# Introduction: Differentiation of matrix exp for weighted GNMs <a name="intro"></a>
From: https://www.biorxiv.org/content/10.1101/2023.06.23.546237v1?med=mas.

This is mostly concerned with finding the fastest way to compute the derivative of the matrix exponential.
$$
f(w_{i,j}) = (c_{i,k} * d_{i,j})^{\omega}
$$
Where, the communicability matrix is defined as follows. This captures the proportion of signals, that propagate randomly from node i would reach node j over an infinite time horizon.
$$
c_{i,j} = e^{s^{-1/2}w_{i,j}s^{-1/2}}
$$

Finally, the update rule is given as:
$$
w_{i,j} = w_{i,j} - \alpha f'(w_{i,j})
$$

**Question**<br>
In the code implementation this seems to be bound to zero in Line 110, but there is no upper bound, should it be normalized to range [0,1]?
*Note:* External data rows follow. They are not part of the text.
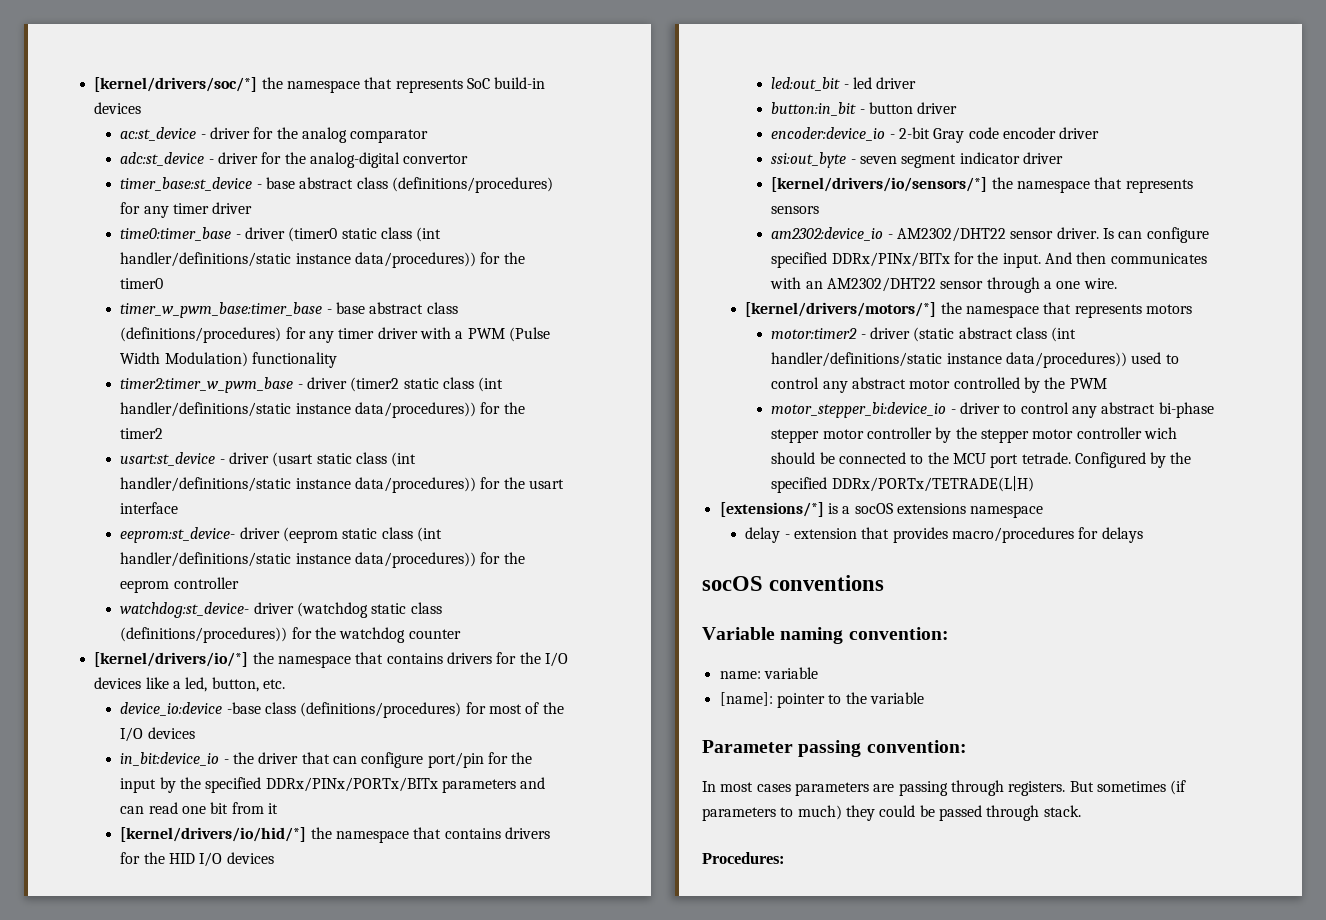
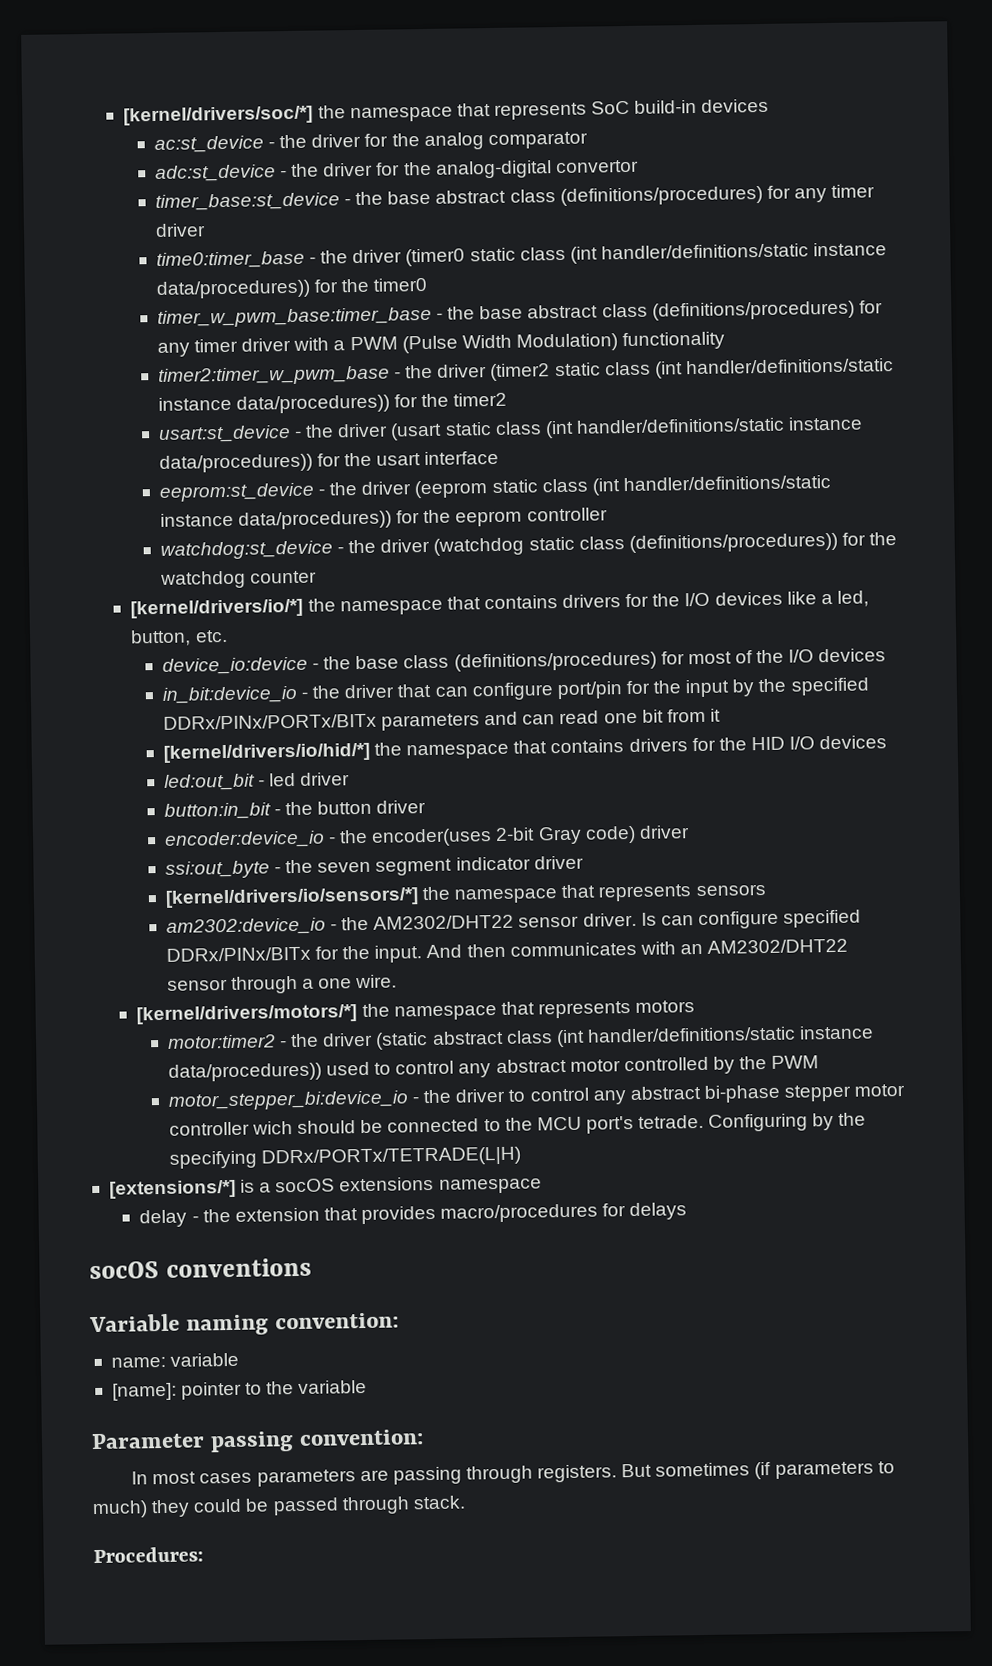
- ac:st_device - driver for the analog comparator
+ ac:st_device - the driver for the analog comparator
- adc:st_device - driver for the analog-digital convertor
+ adc:st_device - the driver for the analog-digital convertor
- timer_base:st_device - base abstract class (definitions/procedures) for any timer driver
+ timer_base:st_device - the base abstract class (definitions/procedures) for any timer driver
- time0:timer_base - driver (timer0 static class (int handler/definitions/static instance data/procedures)) for the timer0
+ time0:timer_base - the driver (timer0 static class (int handler/definitions/static instance data/procedures)) for the timer0
- timer_w_pwm_base:timer_base - base abstract class (definitions/procedures) for any timer driver with a PWM (Pulse Width Modulation) functionality
+ timer_w_pwm_base:timer_base - the base abstract class (definitions/procedures) for any timer driver with a PWM (Pulse Width Modulation) functionality
- timer2:timer_w_pwm_base - driver (timer2 static class (int handler/definitions/static instance data/procedures)) for the timer2
+ timer2:timer_w_pwm_base - the driver (timer2 static class (int handler/definitions/static instance data/procedures)) for the timer2
- usart:st_device - driver (usart static class (int handler/definitions/static instance data/procedures)) for the usart interface
+ usart:st_device - the driver (usart static class (int handler/definitions/static instance data/procedures)) for the usart interface
- eeprom:st_device- driver (eeprom static class (int handler/definitions/static instance data/procedures)) for the eeprom controller
+ eeprom:st_device - the driver (eeprom static class (int handler/definitions/static instance data/procedures)) for the eeprom controller
- watchdog:st_device- driver (watchdog static class (definitions/procedures)) for the watchdog counter
+ watchdog:st_device - the driver (watchdog static class (definitions/procedures)) for the watchdog counter
- device_io:device -base class (definitions/procedures) for most of the I/O devices
+ device_io:device - the base class (definitions/procedures) for most of the I/O devices
- button:in_bit - button driver
+ button:in_bit - the button driver
- encoder:device_io - 2-bit Gray code encoder driver
+ encoder:device_io - the encoder(uses 2-bit Gray code) driver
- ssi:out_byte - seven segment indicator driver
+ ssi:out_byte - the seven segment indicator driver
- am2302:device_io - AM2302/DHT22 sensor driver.
+ am2302:device_io - the AM2302/DHT22 sensor driver.
- motor:timer2 - driver (static abstract class (int handler/definitions/static instance data/procedures)) used to control any abstract motor controlled by the PWM
+ motor:timer2 - the driver (static abstract class (int handler/definitions/static instance data/procedures)) used to control any abstract motor controlled by the PWM
- motor_stepper_bi:device_io - driver to control any abstract bi-phase stepper motor controller by the stepper motor controller wich should be connected to the MCU port tetrade. Configured by the specified DDRx/PORTx/TETRADE(L|H)
+ motor_stepper_bi:device_io - the driver to control any abstract bi-phase stepper motor controller wich should be connected to the MCU port's tetrade. Configuring by the specifying DDRx/PORTx/TETRADE(L|H)
- delay - extension that provides macro/procedures for delays
+ delay - the extension that provides macro/procedures for delays

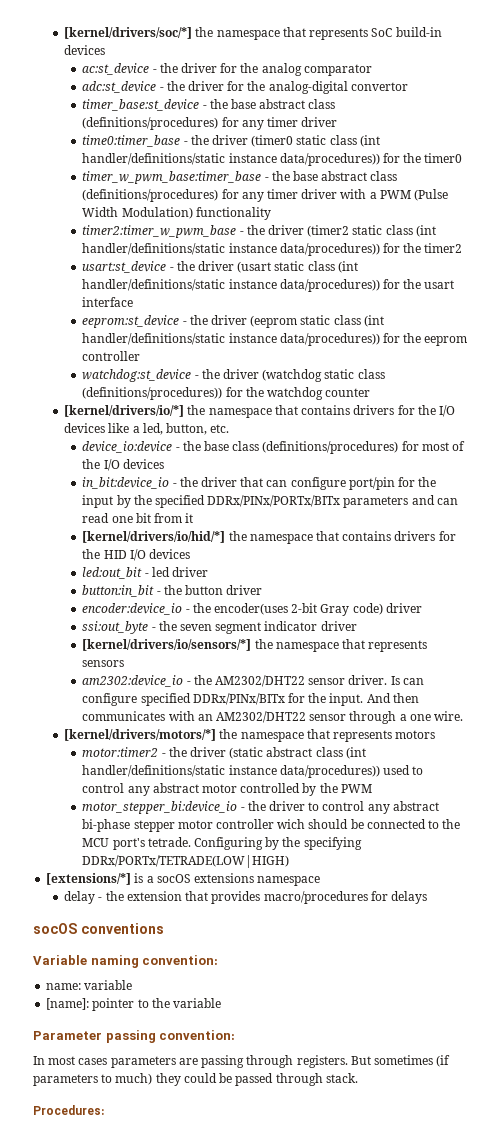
- Configuring by the specifying DDRx/PORTx/TETRADE(L|H)
+ Configuring by the specifying DDRx/PORTx/TETRADE(LOW|HIGH)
## Setup <a name="setup"></a>

In [1]:
using Polynomials
using ForwardDiff
using ExponentialUtilities
using LinearAlgebra
using BenchmarkTools
using StatsBase: sample
include("test_data.jl")

load_weight_test_data (generic function with 1 method)

In [2]:
W = [0.0 0.8 0.0;
     0.8 0.0 0.2; 
     0.0 0.2 0.0]
demo_edge = [CartesianIndex(1, 2)]
W

3×3 Matrix{Float64}:
 0.0  0.8  0.0
 0.8  0.0  0.2
 0.0  0.2  0.0

# Methods <a name="methods"></a>
Here we will work on different approaches as to compute the derivative.
In this demonstration, we will simply work on the matrix exponential differentiation, as the rest of the operation is trivial and computationally cheap.

For:
$$
f(W)=e^{W}
$$
Find
$$
\frac{\delta f}{\delta W_{i,j}}
$$
Or more specifically 
$$
f(W)=\sum_{i,j} e^{W}
$$

But this also simply boils down to the evaluation of the derivative at one (a matrix of ones at the same size as W for the jacobian vector product).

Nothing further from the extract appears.